Towards improved performance of learning algorithms on irregular signals
Deep learning has shown outstanding performance in various tasks. However, recent efforts found that introducing a network with a signal with irregularities can cause the network to underperform. In this talk, I will present three works that try to alleviate the performance of neural networks on different irregularities. The first work handles irregularities from adversarial examples. We propose to create a neighborhood (a ball) around each training example, such that the label is kept constant for all inputs within that neighborhood. I will show that this can be expressed as a new loss function that is attack independent. The second work deals with “creaky voice” or “vocal fry”, an irregularity in the voice that became very common among young native speakers of English, and which causes some automatic speech recognition systems to fail. I will present an algorithm to detect and localize the portions of creaky voice in fluent speech. I will conclude the talk with our work on irregularities in the pronunciation of non-native speakers. This work inspects a pair of speech samples spoken by different talkers.
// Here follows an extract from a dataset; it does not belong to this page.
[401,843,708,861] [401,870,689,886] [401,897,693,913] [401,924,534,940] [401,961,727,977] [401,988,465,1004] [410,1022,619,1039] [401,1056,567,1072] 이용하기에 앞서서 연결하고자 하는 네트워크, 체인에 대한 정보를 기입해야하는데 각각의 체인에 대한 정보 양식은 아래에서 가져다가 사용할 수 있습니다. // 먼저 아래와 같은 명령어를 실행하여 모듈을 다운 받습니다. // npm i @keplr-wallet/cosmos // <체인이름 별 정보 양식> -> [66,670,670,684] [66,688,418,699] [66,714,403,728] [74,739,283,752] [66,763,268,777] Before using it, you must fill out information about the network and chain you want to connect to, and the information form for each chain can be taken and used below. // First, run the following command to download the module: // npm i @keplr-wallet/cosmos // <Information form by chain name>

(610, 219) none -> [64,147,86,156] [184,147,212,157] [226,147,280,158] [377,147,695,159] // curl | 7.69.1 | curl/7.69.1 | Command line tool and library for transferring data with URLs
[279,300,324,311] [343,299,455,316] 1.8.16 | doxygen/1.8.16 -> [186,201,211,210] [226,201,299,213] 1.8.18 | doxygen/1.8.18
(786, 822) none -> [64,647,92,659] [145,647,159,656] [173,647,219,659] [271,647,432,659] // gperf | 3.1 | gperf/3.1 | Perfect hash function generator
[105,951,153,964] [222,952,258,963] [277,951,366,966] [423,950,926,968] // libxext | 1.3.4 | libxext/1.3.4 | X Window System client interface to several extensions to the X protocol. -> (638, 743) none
We represent the samples using an embedding space and then project them onto a low-dimensional space, in which they create a trajectory. Using the trajectory, we analyze and measure the divergence between speakers for two cases: (i) accentedness and intelligibility, and (ii) accentedness and accent errors in code-switching.
* Roni Chernyak is a Ph.D. candidate at the Electrical Engineering Department at the Technion under the supervision of Prof. Yossi Keshet.